Dear Ann Landers: After reading your column about obese people traveling on airplanes, I knew I had to write. Our second son, now 18, has always been large -- not obese, just large. When "John" tried to sign up for football, we were told he couldn't play because he was too big. (How can one be too big for football?) He wasn't fat, but he was a head taller than most of his classmates and weighed more. The league had a special division for undersize children, but nothing for the "oversize." He wasn't allowed to move into an older age category because school officials said it wasn't safe.
John played high school football and did well. Last June, he was accepted by the West Point Military Academy, where he will continue to play. He just made their maximum weight allowance, which is 285 pounds.

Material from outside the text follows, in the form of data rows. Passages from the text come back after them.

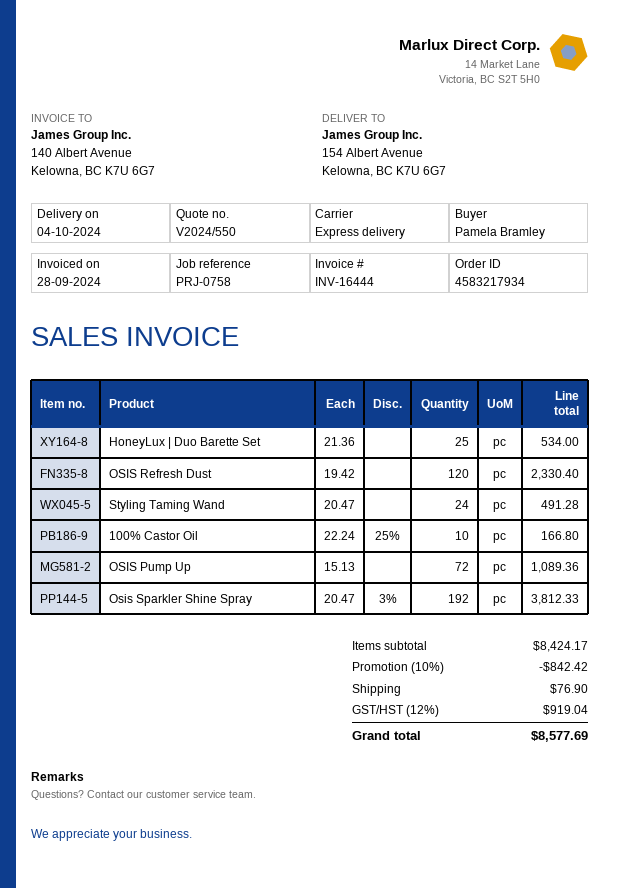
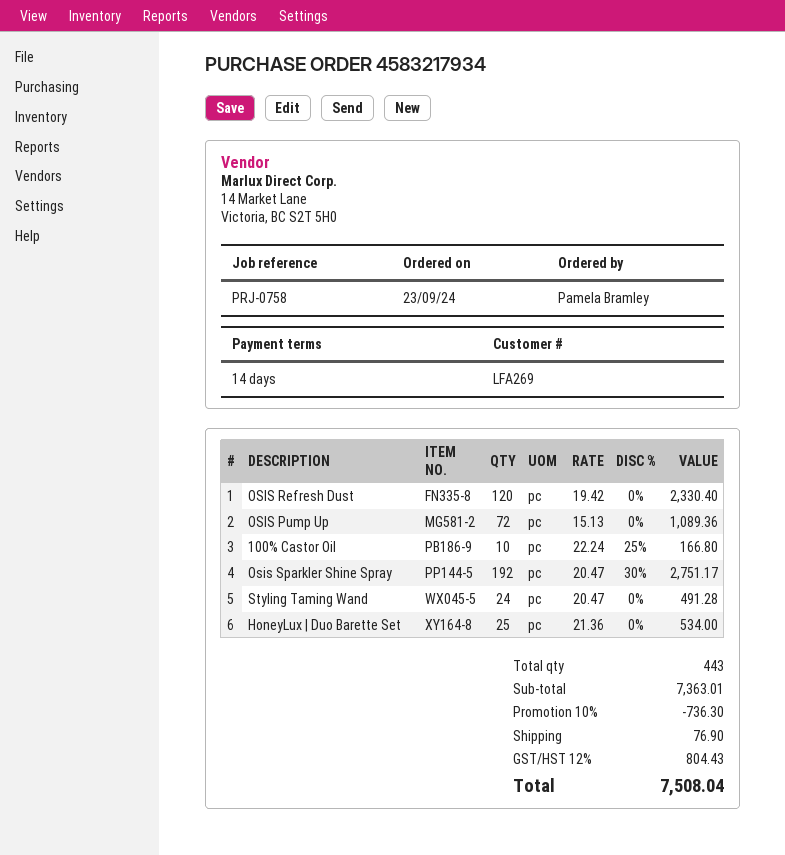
Osis Sparkler Shine Spray: 192 x 20.47 - 3% = 3812.33 -> 192 x 20.47 - 30% = 2751.17
subtotal: 8424.17 -> 7363.01
discount: 10% = 842.42 -> 10% = 736.30
tax: 12% = 919.04 -> 12% = 804.43
total: 8577.69 -> 7508.04

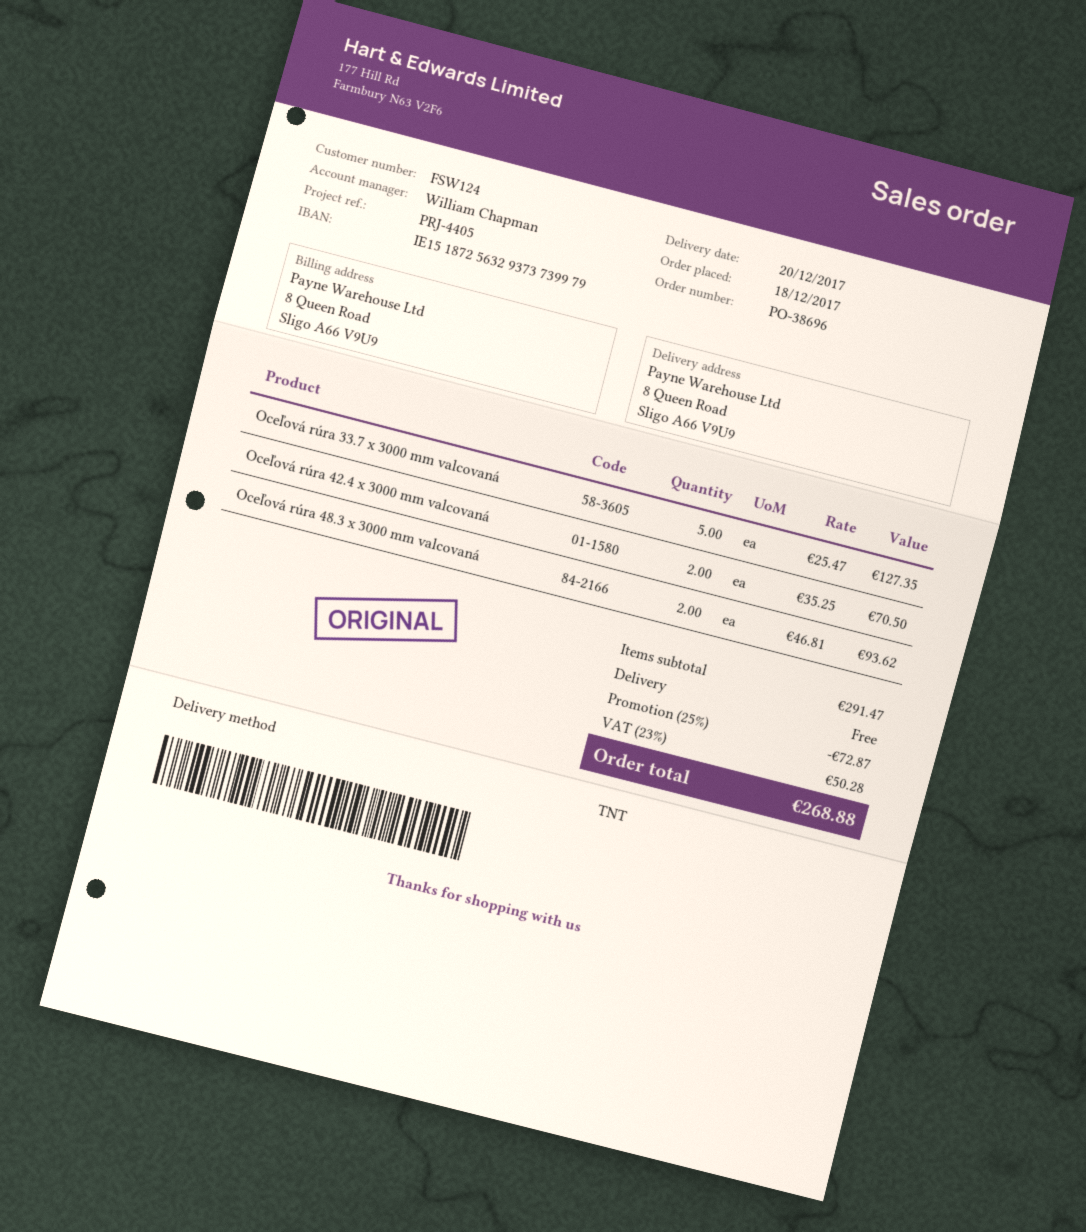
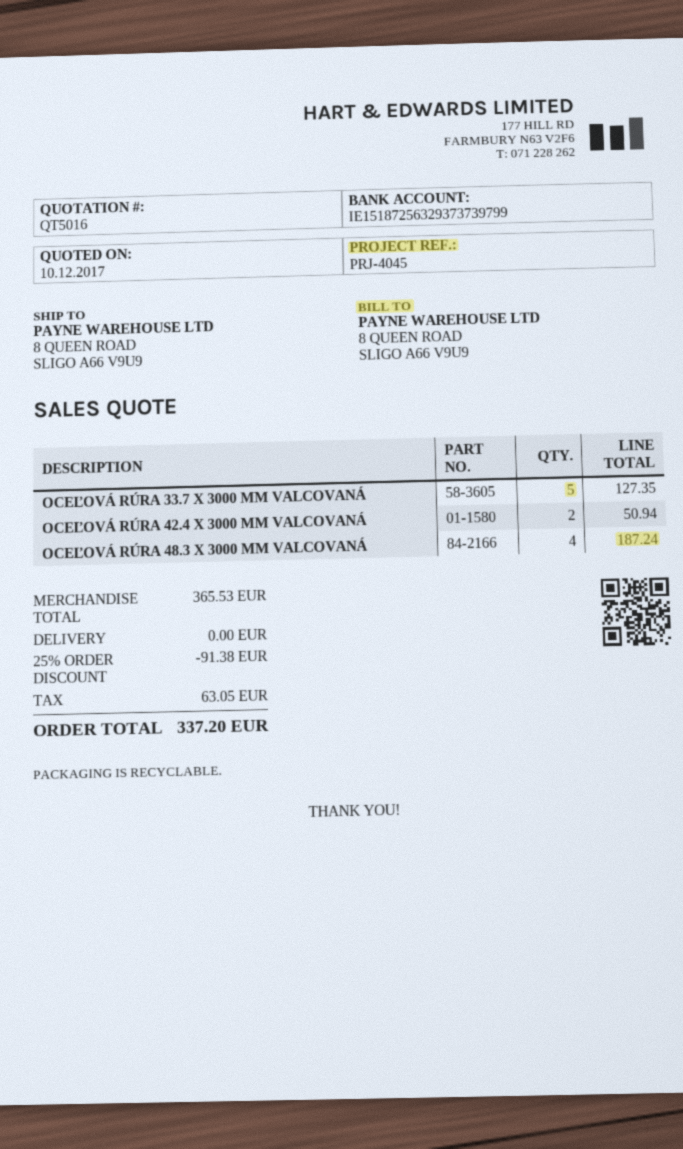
reference: PRJ-4405 -> PRJ-4045
bank account: IE15187256329373739979 -> IE15187256329373739799
Oceľová rúra 42.4 x 3000 mm valcovaná: 2 for 70.50 -> 2 for 50.94
Oceľová rúra 48.3 x 3000 mm valcovaná: 2 for 93.62 -> 4 for 187.24
subtotal: 291.47 -> 365.53
discount: 25% = 72.87 -> 25% = 91.38
tax: 50.28 -> 63.05
total: 268.88 -> 337.20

For the long flight from California to New York, we bought John a first-class ticket so he would have plenty of room. We figured it was the least we could do, since we will not have to pay for his education. He said it was great. Maybe all obese people should consider going first class. It's cheaper than two seats in coach, and they and their seatmates will be a lot more comfortable.
-- San Jose, Calif.
Dear San Jose: Lucky John, but not everyone can afford first class. And congratulations on having a son who made it to West Point. They take only the cream of the crop. And now, if he can help West Point beat Annapolis, that will be a super achievement.
Even unto death
Dear Ann Landers: I'm writing to warn others about unsigned contracts. I wish someone had warned me. This is what happened:
In August 1998, I paid $450 to reserve a reception hall for our 50th wedding anniversary, which was in June 1999. On Jan. 20, 1999, my husband passed away. I phoned the reception hall immediately, told them what had happened and requested a refund. This was a good six months before the date. They told me they normally do not refund down payments, and weren't sure what could be done in case of death. They promised to get back to me.
Weeks passed, and I heard nothing, so I sent a letter. They then called and said if the hall was rented by someone else on that day, I might be able to get my money back. It is now three months past the date, and I have not been contacted by anyone, so I guess that means I won't be getting a refund.
Please warn your readers who reserve months in advance to ask, "What happens in case of death?" And get it in writing.
-- Maxine in Burnsville, Minn.
Dear Maxine: Here's your letter, with my thanks for your help in educating millions of readers. In my opinion, you were not treated very generously. Meanwhile, the name of your town, Burnsville, is strangely appropriate.
Dear Ann Landers: Someone sent me this little poem, and I thought you might want to share it with your readers. It's a takeoff on the Serenity Prayer from Alcoholics Anonymous.
-- A Princeton Pal
Dear Prince: Thanks for being a Prince of a pal. Your prayer is a good one, and I'm pleased to round off my Saturday with this laugh for the day:
God grant me the senility to forget the people I never liked,
The good fortune to run into the ones I do,
And the eyesight to tell the difference.